Quizá fuese hace un par de años, cuando Fran terminó su Iron.  Desde la humildad, desde el conocer sus limitaciones, desde la ilusión,  me mostró el camino, el sí se puede, que con tesón y esfuerzo se puede. Un camino que ahora recorremos juntos hasta la meta, un bonito sueño hecho realidad. Soñar despierto y seguir el camino para conseguirlo, eso es lo que nos hace felices.

Porque la esencia de todo esto, por encima de tiempos, de parciales, está el terminar, el llegar al final. Donde el camino empieza unos meses antes salpicado de mejores y peores momentos. De risas, anécdotas, pero también de frío, lluvia, lesiones, miedos. Donde la carrera final es un premio al esfuerzo de tanto tiempo.

Avanzamos y a al rato cierro los ojos, sonrío, miro al cielo.

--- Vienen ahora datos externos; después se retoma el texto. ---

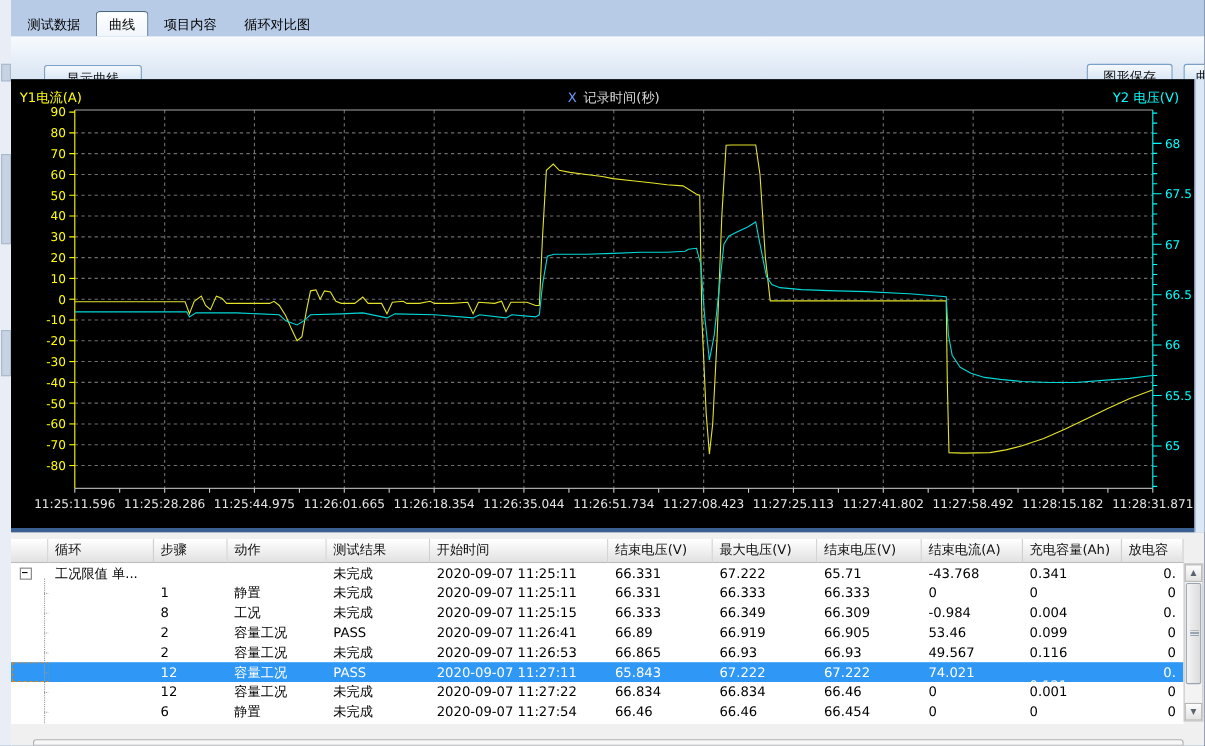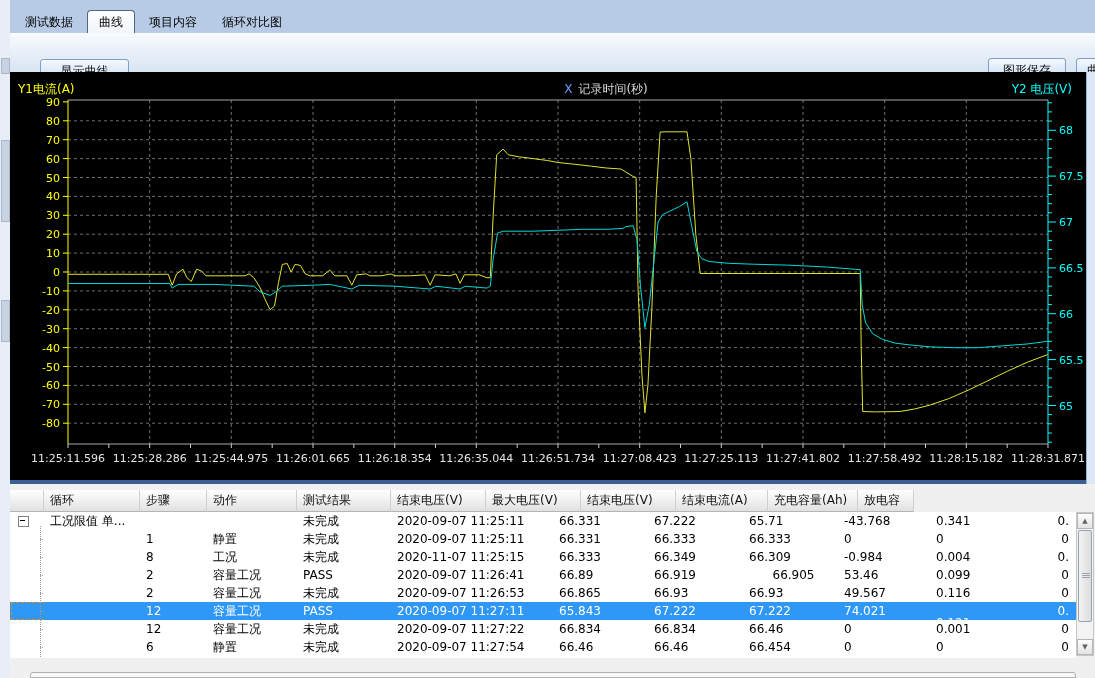"X 记录时间(秒)" .x-title { padding-left: 48px -> none }
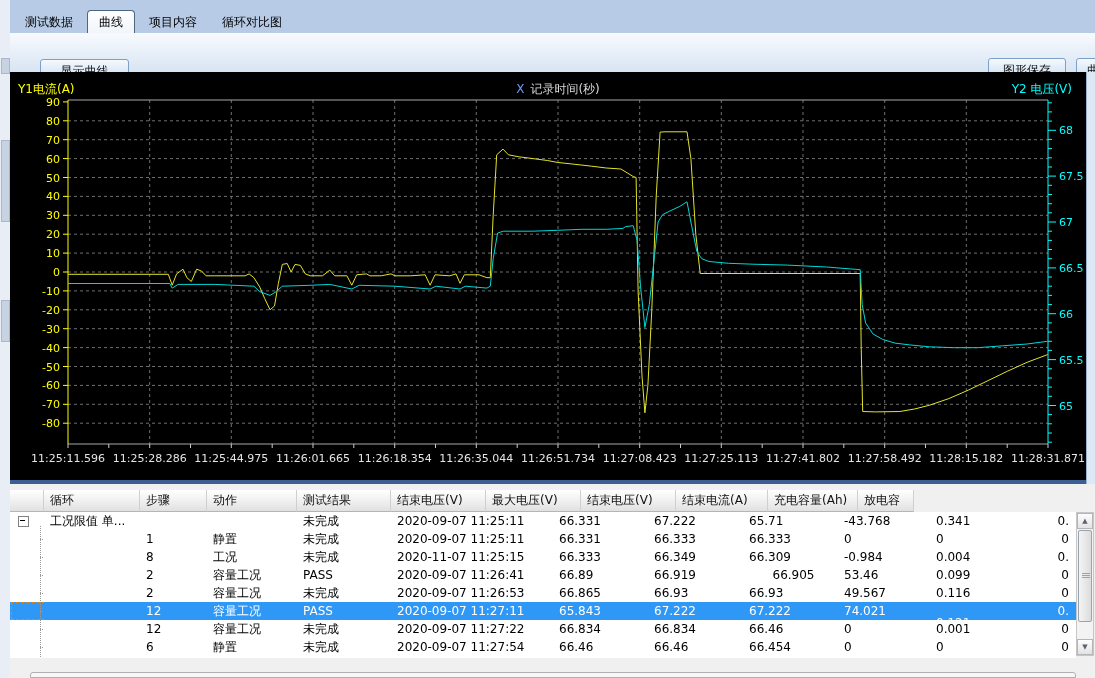"开始时间" div.hcell { html: none -> <div>开始时间</div> }
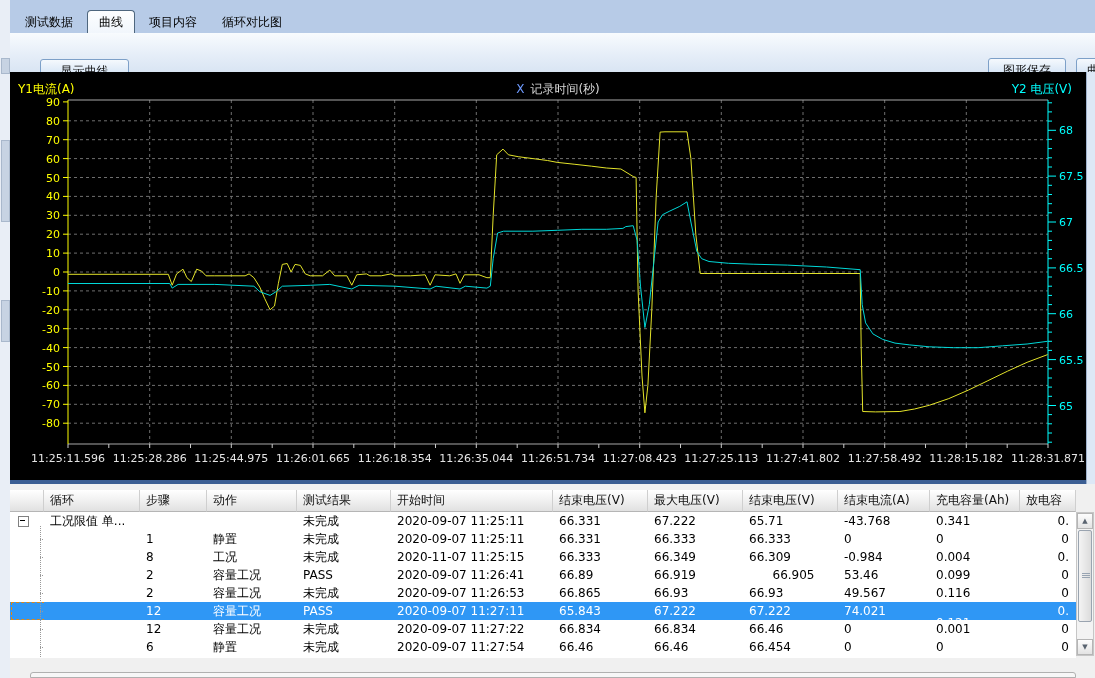"2020-11-07 11:25:15" div.tcell { text: 2020-11-07 -> 2020-09-07 }
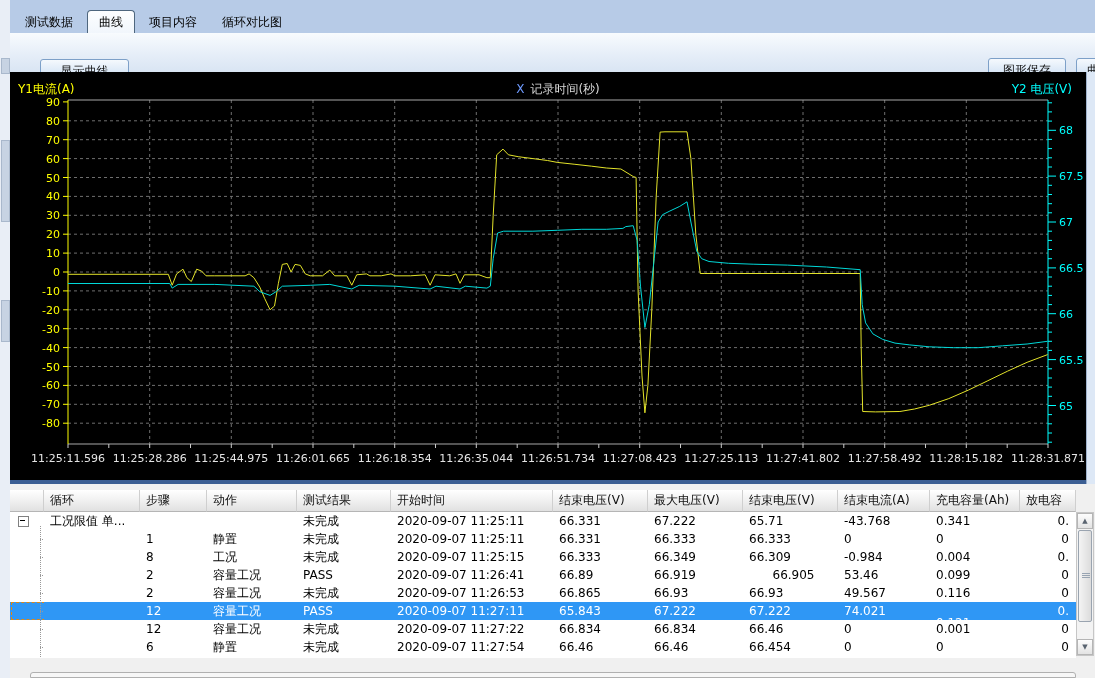"66.905" div.tcell { text-align: center -> none }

Mi abuelo nunca hubiese entendido algo como esto. Hubiese dicho algo así como que ganas tienes de darte esa paliza …J, pero me hubiese gustado poder contárselo….

Ya se ve la parte final, la música se escucha más fuerte, más gente alrededor que no para de animar. Los nuestros …

Será el final del camino? O una pausa?"" 

El día de mi cumpleaños Sergio me escribía un whatsapp que decía "Me quedo con esos últimos 3Km enfilando a la meta de alpedhuez, grandes momentos del año....sueños cumplidos!!". No pienso que necesite comentar nada más de esa experiencia.

A pesar de que preveíamos entrar juntos, la organización no pone problemas para entrar con niños, así que a unos 100m nos separamos y yo me voy por delante con Sara y David mientras él se queda para entrar después con sus peques.

Bailo, grito, salto, me abrazo con el speaker y, tras mirar a Leti que como no podía ser de otra manera allí está...me destrozo la garganta con el último alarido justo al pisar la línea de meta.